• _Problem requirements_
Reproduce the full listing below exactly. Do not include the pictures.
- Opening Delimiter -
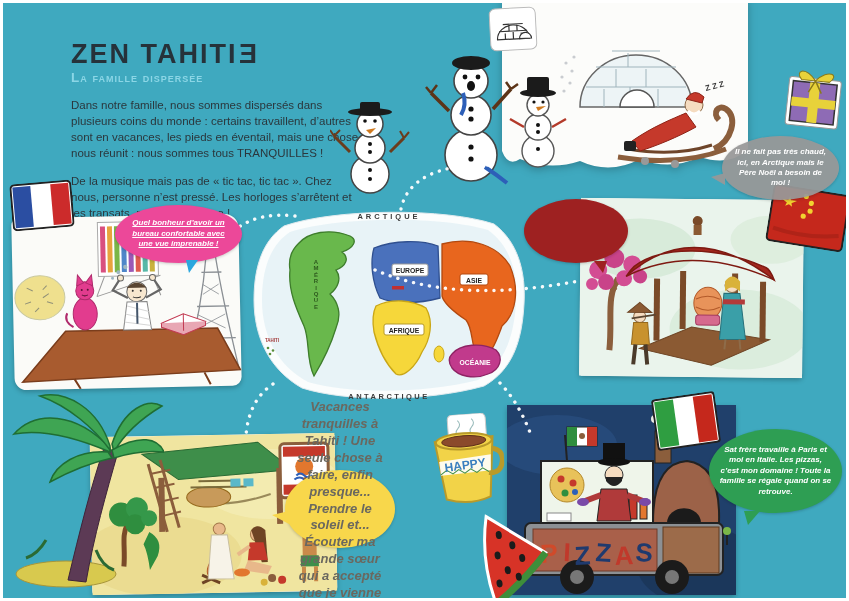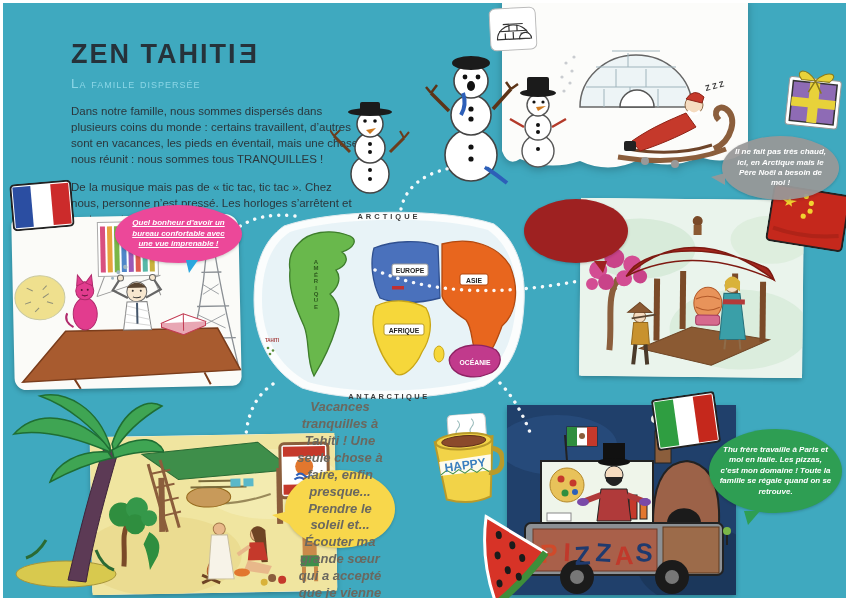--- a/index.html
+++ b/index.html
@@ -6,21 +6,21 @@
   #poster{
     position:relative;width:849px;height:601px;box-sizing:border-box;
     background:#3FA9BF;border:3px solid #ffffff;overflow:hidden;
     font-family:"Liberation Sans","DejaVu Sans",sans-serif;
   }
   .abs{position:absolute;}
   
   #header{left:68px;top:36px;width:300px;color:#2B373D;}
   #title{font-size:27px;font-weight:bold;letter-spacing:2px;color:#26323A;white-space:nowrap;}
   #title .flip{display:inline-block;transform:scaleX(-1);}
-  #subtitle{margin-top:6px;font-size:13.5px;font-weight:normal;color:#8BD6E6;
+  #subtitle{font-size:13.5px;font-weight:bold;color:#8BD6E6;
     font-variant:small-caps;letter-spacing:1px;}
   .para{margin-top:13px;font-size:11.5px;line-height:1.38;width:292px;}
   
   .paper{background:#FBFBF8;box-shadow:0 2px 5px rgba(0,0,0,.25);}
   .torn{border-radius:7px 14px 9px 12px;}
   
   .bubble{display:flex;align-items:center;justify-content:center;text-align:center;
     border-radius:50%;padding:8px 10px;box-sizing:border-box;font-style:italic;
     font-weight:bold;font-size:8px;line-height:1.3;color:#fff;z-index:6;
     box-shadow:0 1px 3px rgba(0,0,0,.2);}
@@ -586,17 +586,17 @@
   <div class="abs bubble b-china" style="left:521px;top:196px;width:104px;height:64px;">
     <span class="tail"></span>
   </div>
 
   <div class="abs bubble b-tahiti" style="left:282px;top:467px;width:110px;height:78px;font-size:13px;justify-content:flex-end;">
     <span>Vacances tranquilles à Tahiti ! Une seule chose à faire, enfin presque... Prendre le soleil et... Écouter ma grande sœur qui a accepté que je vienne !</span>
     <span class="tail"></span>
   </div>
 
   <div class="abs bubble b-italy" style="left:706px;top:426px;width:133px;height:84px;">
-    <span>Thu frère travaille à Paris et moi en Italie. Les pizzas, c’est mon domaine ! Toute la famille se régale quand on se retrouve.</span>
+    <span>Sat frère travaille à Paris et moi en Italie. Les pizzas, c’est mon domaine ! Toute la famille se régale quand on se retrouve.</span>
     <span class="tail"></span>
   </div>
 
 </div>
 
 </body></html>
- Closing Delimiter -
• _Finished task_
--- a/index.html
+++ b/index.html
@@ -6,21 +6,21 @@
   #poster{
     position:relative;width:849px;height:601px;box-sizing:border-box;
     background:#3FA9BF;border:3px solid #ffffff;overflow:hidden;
     font-family:"Liberation Sans","DejaVu Sans",sans-serif;
   }
   .abs{position:absolute;}
   
   #header{left:68px;top:36px;width:300px;color:#2B373D;}
   #title{font-size:27px;font-weight:bold;letter-spacing:2px;color:#26323A;white-space:nowrap;}
   #title .flip{display:inline-block;transform:scaleX(-1);}
-  #subtitle{margin-top:6px;font-size:13.5px;font-weight:normal;color:#8BD6E6;
+  #subtitle{font-size:13.5px;font-weight:bold;color:#8BD6E6;
     font-variant:small-caps;letter-spacing:1px;}
   .para{margin-top:13px;font-size:11.5px;line-height:1.38;width:292px;}
   
   .paper{background:#FBFBF8;box-shadow:0 2px 5px rgba(0,0,0,.25);}
   .torn{border-radius:7px 14px 9px 12px;}
   
   .bubble{display:flex;align-items:center;justify-content:center;text-align:center;
     border-radius:50%;padding:8px 10px;box-sizing:border-box;font-style:italic;
     font-weight:bold;font-size:8px;line-height:1.3;color:#fff;z-index:6;
     box-shadow:0 1px 3px rgba(0,0,0,.2);}
@@ -586,17 +586,17 @@
   <div class="abs bubble b-china" style="left:521px;top:196px;width:104px;height:64px;">
     <span class="tail"></span>
   </div>
 
   <div class="abs bubble b-tahiti" style="left:282px;top:467px;width:110px;height:78px;font-size:13px;justify-content:flex-end;">
     <span>Vacances tranquilles à Tahiti ! Une seule chose à faire, enfin presque... Prendre le soleil et... Écouter ma grande sœur qui a accepté que je vienne !</span>
     <span class="tail"></span>
   </div>
 
   <div class="abs bubble b-italy" style="left:706px;top:426px;width:133px;height:84px;">
-    <span>Thu frère travaille à Paris et moi en Italie. Les pizzas, c’est mon domaine ! Toute la famille se régale quand on se retrouve.</span>
+    <span>Sat frère travaille à Paris et moi en Italie. Les pizzas, c’est mon domaine ! Toute la famille se régale quand on se retrouve.</span>
     <span class="tail"></span>
   </div>
 
 </div>
 
 </body></html>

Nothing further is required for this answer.